Bewohner der als Gefahrengebiet deklarierten Stadtviertel wehrten sich mit einer Vielzahl kreativer Aktionen – von spontanen Kiezspaziergängen bis zu Lärmdemos und einer Kissenschlacht auf der Reeperbahn. »Verdächtig« gekleidete Aktivisten lieferten sich ein Katz-und-Maus-Spiel mit der sichtlich überforderten Polizei. Zum Symbol des Protestes gegen den polizeilichen Ausnahmezustand wurden Klobürsten, die sie für den Fall einer Polizeikontrolle als »gefährliche Gegenstände« mitführten.

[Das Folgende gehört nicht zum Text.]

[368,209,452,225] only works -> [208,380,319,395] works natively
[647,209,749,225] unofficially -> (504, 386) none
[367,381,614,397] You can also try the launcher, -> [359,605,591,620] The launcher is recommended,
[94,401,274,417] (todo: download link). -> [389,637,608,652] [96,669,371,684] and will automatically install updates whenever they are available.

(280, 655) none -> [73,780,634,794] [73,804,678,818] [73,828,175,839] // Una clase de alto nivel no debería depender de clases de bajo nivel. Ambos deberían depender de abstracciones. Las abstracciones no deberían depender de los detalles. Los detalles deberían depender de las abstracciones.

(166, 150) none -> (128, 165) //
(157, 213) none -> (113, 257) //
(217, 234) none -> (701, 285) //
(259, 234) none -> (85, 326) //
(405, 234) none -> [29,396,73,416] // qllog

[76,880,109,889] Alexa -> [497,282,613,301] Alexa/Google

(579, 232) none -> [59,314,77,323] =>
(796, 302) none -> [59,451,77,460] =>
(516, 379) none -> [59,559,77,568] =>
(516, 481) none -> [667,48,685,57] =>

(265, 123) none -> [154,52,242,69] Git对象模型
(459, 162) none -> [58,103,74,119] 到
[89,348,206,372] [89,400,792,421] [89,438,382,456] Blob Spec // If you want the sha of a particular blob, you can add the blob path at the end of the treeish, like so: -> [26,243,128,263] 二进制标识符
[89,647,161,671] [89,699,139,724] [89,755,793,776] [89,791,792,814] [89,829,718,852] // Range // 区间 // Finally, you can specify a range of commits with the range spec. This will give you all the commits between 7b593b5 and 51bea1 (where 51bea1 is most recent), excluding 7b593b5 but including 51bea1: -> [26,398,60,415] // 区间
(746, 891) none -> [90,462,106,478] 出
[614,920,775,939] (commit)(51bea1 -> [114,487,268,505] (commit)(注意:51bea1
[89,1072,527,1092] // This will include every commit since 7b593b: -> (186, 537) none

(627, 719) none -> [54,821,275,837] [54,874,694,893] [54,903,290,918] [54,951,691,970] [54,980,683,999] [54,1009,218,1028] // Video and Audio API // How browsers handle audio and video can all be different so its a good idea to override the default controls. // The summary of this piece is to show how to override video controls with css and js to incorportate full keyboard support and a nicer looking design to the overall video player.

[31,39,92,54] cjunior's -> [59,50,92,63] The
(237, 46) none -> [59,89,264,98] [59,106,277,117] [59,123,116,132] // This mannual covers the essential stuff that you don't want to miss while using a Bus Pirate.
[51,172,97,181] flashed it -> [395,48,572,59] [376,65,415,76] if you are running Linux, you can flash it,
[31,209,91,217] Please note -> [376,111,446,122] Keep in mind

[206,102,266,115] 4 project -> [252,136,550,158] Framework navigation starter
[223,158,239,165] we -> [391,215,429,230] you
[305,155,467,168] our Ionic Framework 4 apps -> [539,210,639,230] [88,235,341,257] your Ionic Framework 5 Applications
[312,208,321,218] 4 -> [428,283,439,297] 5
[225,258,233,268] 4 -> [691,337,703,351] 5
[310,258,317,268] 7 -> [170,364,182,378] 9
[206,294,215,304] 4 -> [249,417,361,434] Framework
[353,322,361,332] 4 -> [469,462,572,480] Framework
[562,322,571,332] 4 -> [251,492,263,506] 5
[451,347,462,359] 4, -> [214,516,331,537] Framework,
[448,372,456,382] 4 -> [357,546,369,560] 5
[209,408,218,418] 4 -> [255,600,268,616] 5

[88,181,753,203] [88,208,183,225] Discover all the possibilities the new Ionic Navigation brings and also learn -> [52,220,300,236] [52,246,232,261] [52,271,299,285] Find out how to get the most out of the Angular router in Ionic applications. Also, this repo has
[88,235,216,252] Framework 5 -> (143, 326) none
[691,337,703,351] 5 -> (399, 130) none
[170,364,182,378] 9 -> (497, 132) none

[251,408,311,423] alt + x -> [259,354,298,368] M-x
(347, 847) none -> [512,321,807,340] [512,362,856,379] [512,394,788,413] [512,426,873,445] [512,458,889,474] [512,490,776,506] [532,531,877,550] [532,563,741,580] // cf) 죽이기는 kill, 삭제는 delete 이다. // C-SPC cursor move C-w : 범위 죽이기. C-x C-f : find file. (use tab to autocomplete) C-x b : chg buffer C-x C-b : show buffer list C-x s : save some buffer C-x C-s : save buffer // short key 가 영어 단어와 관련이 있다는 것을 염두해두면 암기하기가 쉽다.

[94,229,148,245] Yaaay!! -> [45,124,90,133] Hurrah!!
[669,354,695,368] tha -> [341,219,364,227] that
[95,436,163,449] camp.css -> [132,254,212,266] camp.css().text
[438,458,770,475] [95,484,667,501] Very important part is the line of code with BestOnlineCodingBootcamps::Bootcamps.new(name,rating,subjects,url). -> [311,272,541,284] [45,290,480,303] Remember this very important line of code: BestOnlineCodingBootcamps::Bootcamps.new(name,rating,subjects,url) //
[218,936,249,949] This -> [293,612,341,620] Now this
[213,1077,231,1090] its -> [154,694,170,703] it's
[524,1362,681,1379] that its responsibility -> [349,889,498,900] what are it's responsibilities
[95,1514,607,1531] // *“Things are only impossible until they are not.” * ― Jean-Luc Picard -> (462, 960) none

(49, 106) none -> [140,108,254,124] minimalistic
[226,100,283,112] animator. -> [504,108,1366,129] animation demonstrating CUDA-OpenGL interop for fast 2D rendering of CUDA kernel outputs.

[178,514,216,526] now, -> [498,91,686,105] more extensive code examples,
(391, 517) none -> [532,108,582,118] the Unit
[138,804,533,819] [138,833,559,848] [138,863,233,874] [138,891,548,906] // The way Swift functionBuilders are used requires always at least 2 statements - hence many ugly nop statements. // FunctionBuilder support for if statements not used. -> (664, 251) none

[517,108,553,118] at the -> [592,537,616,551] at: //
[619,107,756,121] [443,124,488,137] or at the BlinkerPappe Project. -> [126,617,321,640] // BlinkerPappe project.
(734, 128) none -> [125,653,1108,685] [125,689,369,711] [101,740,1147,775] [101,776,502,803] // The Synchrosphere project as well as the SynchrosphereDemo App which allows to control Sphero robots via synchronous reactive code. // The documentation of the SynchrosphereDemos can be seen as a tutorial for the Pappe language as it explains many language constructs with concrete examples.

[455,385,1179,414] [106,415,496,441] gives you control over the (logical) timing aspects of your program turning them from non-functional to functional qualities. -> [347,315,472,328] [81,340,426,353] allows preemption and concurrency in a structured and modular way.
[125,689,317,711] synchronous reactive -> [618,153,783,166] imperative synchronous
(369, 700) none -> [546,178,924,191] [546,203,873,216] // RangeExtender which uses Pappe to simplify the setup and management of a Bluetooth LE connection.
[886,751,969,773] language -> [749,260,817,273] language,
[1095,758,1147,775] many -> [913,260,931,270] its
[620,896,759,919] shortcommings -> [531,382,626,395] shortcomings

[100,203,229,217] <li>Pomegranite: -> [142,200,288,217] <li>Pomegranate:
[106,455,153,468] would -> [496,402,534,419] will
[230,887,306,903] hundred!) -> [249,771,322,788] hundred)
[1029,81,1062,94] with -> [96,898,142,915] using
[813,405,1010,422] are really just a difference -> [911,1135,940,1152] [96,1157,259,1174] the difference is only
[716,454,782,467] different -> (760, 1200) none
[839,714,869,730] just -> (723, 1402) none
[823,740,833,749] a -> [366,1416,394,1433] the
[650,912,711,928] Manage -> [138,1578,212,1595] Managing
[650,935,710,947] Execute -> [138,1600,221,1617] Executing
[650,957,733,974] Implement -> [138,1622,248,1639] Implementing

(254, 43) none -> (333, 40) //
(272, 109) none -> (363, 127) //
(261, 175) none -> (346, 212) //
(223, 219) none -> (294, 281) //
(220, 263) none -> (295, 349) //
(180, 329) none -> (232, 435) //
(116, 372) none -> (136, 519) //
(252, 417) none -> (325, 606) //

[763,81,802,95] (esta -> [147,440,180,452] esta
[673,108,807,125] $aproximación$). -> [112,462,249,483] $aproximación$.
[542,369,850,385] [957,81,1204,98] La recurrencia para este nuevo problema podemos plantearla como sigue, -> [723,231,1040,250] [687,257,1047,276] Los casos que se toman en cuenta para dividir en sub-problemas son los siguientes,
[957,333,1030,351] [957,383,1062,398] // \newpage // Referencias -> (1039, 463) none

Die Proteste, aber auch der Nachweis offensichtlicher Falschangaben der Polizei über den Angriff auf die Polizeiwache zeigten Wirkung. Zuerst wurden die Gefahrengebiete deutlich verkleinert und dann am 13. Januar aufgehoben. Bis dahin wurden rund 1000 Menschen überprüft und teilweise durchsucht, rund 200 Aufenthaltsverbote und 13 Platzverweise ausgesprochen. Fünf Menschen wurden vorläufig fest- und 65 in Gewahrsam genommen. Hamburgs Erster Bürgermeister Olaf Scholz (SPD) verteidigte die grundrechtseinschränkende Maßnahme bis zum Schluß. »Das Instrument hat sich bewährt und wird sich weiter bewähren.«

Worum es den Sicherheitsbehörden wirklich ging, verdeutliche Hamburgs Verfassungsschutzchef Manfred Murck im Interview mit dem Hamburger Abendblatt: »Es ist den Leuten aus dem Flora-Umfeld gelungen, dabei alle für sie und die linke Szene relevanten Themen zu bündeln: Recht auf Stadt, Stadtentwicklung und Gentrifizierung, Flüchtlingspolitik, Esso-Häuser und den Erhalt der Roten Flora als autonomes Zentrum.« Dieser Schulterschluß zwischen der Flüchtlingsbewegung, der subkulturellen Bewegung für selbstbestimmte Freiräume und den gegen ihre Verdrängung aus der Innenstadt kämpfenden Kiezbewohnern erscheint der sozialdemokratischen Landesregierung beim Vorantreiben ihrer neoliberalen Stadtentwicklung bedrohlich. Dagegen sollte ein Exempel zur Einschüchterung unbotmäßiger sozialer Bewegungen und aufsässiger Teile der Bevölkerung statuiert werden. Doch dies scheiterte am Widerstand der betroffenen Bevölkerung.